● **WHAT YOU WILL DO**
The lines to copy run from the one containing "subtotal: 3794.70 -> 3850.24" to the end of the records below; repeat them exactly and include nothing else.

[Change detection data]
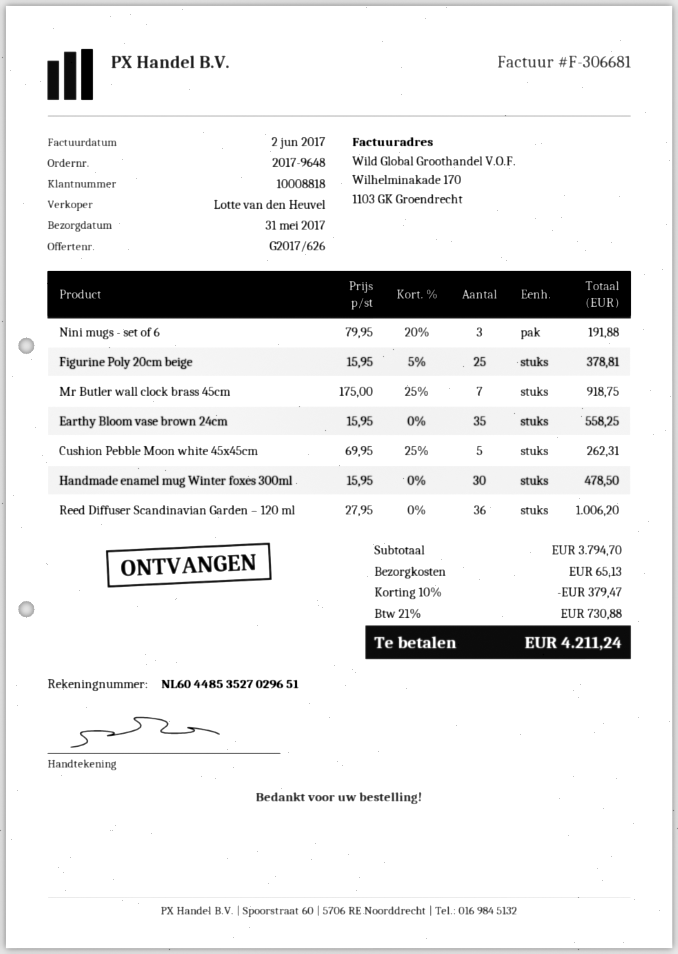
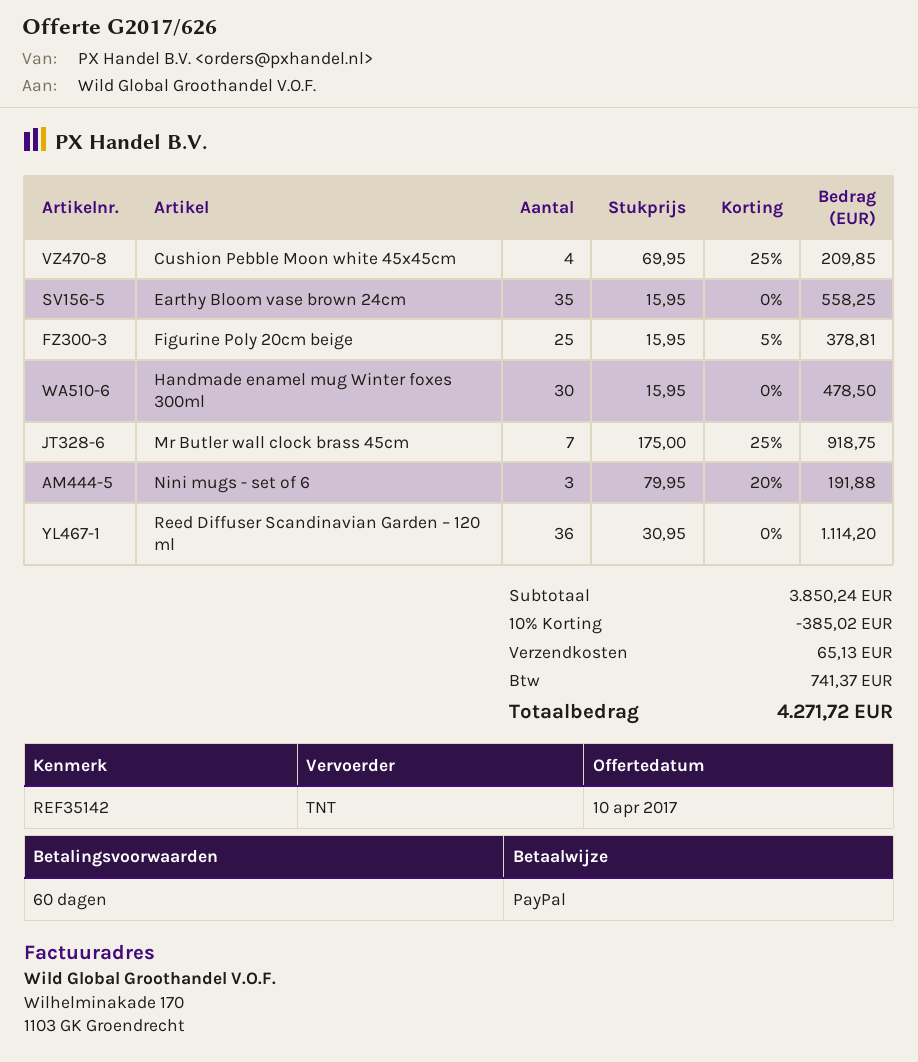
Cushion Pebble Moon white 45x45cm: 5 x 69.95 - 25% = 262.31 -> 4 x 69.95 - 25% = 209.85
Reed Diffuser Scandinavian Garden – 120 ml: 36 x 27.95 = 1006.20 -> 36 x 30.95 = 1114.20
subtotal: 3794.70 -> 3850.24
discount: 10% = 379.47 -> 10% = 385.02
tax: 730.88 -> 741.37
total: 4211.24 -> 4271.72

● **WRITTEN SOLUTION**
subtotal: 3794.70 -> 3850.24
discount: 10% = 379.47 -> 10% = 385.02
tax: 730.88 -> 741.37
total: 4211.24 -> 4271.72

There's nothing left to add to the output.